Sutro exploited the 1869 Yellow Jacket Fire, Nevada's worse mining accident, by maintaining that his tunnel would have provided an emergency evacuation route during the crisis. Although the tunnel probably would not have saved lives, Sutro won support from the Miner's Union, which blamed management and saw the incident as a way to strengthen the position of labor. Sutro acquired financial backing for his tunnel, and political opposition melted away.
Of course, by 1869 circumstances had changed. Mines were descending below the 1,640 foot intersection. In addition, the Virginia and Truckee Railroad provided cheap transportation of ore to company mills in Brunswick Canyon. The Sutro Tunnel no longer threatened the profits of mine owners.
Nevertheless, Sutro began excavating his tunnel, hoping ore bodies would help finance the project, but his excavation passed through mostly barren rock. In 1878, excitement grew on the Comstock as the tunnel neared completion. On September 1, 1878, tunnel workers broke into the Savage Mine within eighteen inches of the planned target. Stocks rose. Sutro, realizing his venture would not be profitable, sold his interests and retired to San Francisco.

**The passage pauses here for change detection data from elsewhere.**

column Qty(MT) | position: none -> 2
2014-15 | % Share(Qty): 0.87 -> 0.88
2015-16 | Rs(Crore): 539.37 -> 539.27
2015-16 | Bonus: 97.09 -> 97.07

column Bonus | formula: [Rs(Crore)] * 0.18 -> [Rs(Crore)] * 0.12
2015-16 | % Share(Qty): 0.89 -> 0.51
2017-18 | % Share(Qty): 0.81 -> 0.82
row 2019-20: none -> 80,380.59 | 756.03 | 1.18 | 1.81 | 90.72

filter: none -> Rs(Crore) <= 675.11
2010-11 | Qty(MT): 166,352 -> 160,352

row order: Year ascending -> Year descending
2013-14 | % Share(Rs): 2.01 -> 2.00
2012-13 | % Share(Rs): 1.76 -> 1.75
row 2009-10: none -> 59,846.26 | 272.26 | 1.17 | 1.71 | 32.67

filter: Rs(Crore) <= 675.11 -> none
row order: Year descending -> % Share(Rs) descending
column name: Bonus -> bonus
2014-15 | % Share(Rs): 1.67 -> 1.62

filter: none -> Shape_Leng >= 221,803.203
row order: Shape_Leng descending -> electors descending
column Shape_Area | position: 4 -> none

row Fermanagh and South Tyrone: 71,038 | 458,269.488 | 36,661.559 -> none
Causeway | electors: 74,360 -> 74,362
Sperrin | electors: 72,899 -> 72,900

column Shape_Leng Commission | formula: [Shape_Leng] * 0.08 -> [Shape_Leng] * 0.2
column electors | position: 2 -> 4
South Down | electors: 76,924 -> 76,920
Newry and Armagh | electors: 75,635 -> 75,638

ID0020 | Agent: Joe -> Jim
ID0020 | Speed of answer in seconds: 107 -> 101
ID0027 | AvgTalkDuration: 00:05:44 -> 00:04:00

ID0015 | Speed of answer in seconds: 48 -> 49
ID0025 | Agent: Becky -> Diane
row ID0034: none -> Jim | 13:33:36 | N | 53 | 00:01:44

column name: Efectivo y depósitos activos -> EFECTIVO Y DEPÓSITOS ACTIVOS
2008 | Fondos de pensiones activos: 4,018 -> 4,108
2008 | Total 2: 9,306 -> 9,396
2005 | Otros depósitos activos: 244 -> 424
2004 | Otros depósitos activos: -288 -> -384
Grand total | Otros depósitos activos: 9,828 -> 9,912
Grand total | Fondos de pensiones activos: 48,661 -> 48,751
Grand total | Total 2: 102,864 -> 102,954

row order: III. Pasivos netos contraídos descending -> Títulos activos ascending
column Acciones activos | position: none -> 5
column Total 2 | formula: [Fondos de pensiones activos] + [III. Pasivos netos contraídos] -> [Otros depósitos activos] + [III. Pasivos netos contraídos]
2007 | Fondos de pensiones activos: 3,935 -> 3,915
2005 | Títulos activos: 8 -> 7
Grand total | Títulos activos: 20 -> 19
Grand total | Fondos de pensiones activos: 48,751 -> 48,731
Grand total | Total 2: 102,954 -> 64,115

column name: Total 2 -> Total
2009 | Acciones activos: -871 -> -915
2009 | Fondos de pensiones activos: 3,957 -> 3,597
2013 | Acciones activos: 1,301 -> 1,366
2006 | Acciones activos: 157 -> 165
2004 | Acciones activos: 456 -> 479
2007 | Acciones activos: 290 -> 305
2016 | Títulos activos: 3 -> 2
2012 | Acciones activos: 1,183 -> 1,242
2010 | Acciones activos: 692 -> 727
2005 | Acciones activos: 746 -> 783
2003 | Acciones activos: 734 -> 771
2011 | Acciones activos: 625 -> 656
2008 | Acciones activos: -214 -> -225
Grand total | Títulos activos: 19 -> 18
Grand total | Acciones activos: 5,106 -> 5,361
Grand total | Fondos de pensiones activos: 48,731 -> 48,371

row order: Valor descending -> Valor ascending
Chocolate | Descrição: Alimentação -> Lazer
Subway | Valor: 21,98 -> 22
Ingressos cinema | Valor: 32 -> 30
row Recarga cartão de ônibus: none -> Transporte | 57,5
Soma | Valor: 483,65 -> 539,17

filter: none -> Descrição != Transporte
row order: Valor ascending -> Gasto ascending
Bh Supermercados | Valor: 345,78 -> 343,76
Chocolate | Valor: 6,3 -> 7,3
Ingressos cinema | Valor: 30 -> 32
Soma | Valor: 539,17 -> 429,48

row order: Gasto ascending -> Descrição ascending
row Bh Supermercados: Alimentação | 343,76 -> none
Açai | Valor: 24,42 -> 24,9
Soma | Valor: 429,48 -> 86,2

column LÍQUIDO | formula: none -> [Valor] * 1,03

With Comstock wealth, Sutro obtained extensive Bay City real estate. He purchased and developed the Cliff House and founded the Sutro Baths and the Sutro Library. Eventually, he built a spectacular mansion at Sutro Heights overlooking his property. Sutro was mayor of San Francisco from 1895 to 1897. After living a full, diverse life, he died in 1898 at the age of sixty-eight.